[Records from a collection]
==========

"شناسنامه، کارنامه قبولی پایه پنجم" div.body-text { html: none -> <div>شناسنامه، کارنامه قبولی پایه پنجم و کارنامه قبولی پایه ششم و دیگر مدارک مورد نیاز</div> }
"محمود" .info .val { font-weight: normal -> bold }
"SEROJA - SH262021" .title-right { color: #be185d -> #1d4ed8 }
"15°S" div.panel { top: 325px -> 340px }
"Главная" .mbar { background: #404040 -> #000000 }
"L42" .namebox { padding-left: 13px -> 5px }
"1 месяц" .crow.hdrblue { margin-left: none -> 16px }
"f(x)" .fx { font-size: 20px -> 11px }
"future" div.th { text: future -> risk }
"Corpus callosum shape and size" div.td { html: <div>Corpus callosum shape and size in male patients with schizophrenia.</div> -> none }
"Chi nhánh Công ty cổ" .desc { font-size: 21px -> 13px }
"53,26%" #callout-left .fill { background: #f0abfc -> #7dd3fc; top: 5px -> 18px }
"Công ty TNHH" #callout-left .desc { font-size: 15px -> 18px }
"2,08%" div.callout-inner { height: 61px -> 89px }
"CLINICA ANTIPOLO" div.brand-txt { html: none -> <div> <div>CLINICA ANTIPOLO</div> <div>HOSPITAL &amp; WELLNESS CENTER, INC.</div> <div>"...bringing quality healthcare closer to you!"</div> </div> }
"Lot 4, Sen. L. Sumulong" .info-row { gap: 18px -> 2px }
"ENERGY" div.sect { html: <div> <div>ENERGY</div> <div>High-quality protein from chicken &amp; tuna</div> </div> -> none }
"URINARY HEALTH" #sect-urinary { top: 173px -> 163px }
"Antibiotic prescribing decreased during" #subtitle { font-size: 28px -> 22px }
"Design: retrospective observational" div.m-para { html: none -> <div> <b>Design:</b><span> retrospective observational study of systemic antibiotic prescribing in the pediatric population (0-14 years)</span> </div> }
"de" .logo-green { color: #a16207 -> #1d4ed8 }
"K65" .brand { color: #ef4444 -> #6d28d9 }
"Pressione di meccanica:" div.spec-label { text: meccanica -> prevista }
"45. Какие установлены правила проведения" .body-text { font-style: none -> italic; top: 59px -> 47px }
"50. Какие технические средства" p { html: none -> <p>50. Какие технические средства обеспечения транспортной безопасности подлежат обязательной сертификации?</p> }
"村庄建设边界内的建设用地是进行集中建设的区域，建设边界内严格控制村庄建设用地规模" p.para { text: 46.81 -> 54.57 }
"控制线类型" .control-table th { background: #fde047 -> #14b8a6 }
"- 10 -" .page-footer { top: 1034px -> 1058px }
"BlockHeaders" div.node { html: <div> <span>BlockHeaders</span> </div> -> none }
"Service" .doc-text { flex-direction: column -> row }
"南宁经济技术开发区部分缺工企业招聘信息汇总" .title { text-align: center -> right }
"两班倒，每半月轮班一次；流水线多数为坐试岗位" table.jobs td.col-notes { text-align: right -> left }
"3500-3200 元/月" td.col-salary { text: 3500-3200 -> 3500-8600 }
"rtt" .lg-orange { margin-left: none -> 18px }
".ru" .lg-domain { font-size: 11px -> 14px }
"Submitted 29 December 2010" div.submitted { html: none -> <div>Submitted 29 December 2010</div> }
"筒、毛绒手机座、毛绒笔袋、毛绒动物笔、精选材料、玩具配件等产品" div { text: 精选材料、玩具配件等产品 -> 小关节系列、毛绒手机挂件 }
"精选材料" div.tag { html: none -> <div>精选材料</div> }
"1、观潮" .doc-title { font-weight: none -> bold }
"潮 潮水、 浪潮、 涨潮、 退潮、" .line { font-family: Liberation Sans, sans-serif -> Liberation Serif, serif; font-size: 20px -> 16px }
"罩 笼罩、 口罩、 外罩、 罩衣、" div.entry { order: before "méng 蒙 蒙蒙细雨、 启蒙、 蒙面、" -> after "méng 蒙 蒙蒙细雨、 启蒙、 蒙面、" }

==========

**TASK BRIEF:** Where the line containing "font-weight: none ->" appears in the data above, begin there and reproduce every line to the end exactly; include nothing else.

**ANSWER SECTION:**
"1、观潮" .doc-title { font-weight: none -> bold }
"潮 潮水、 浪潮、 涨潮、 退潮、" .line { font-family: Liberation Sans, sans-serif -> Liberation Serif, serif; font-size: 20px -> 16px }
"罩 笼罩、 口罩、 外罩、 罩衣、" div.entry { order: before "méng 蒙 蒙蒙细雨、 启蒙、 蒙面、" -> after "méng 蒙 蒙蒙细雨、 启蒙、 蒙面、" }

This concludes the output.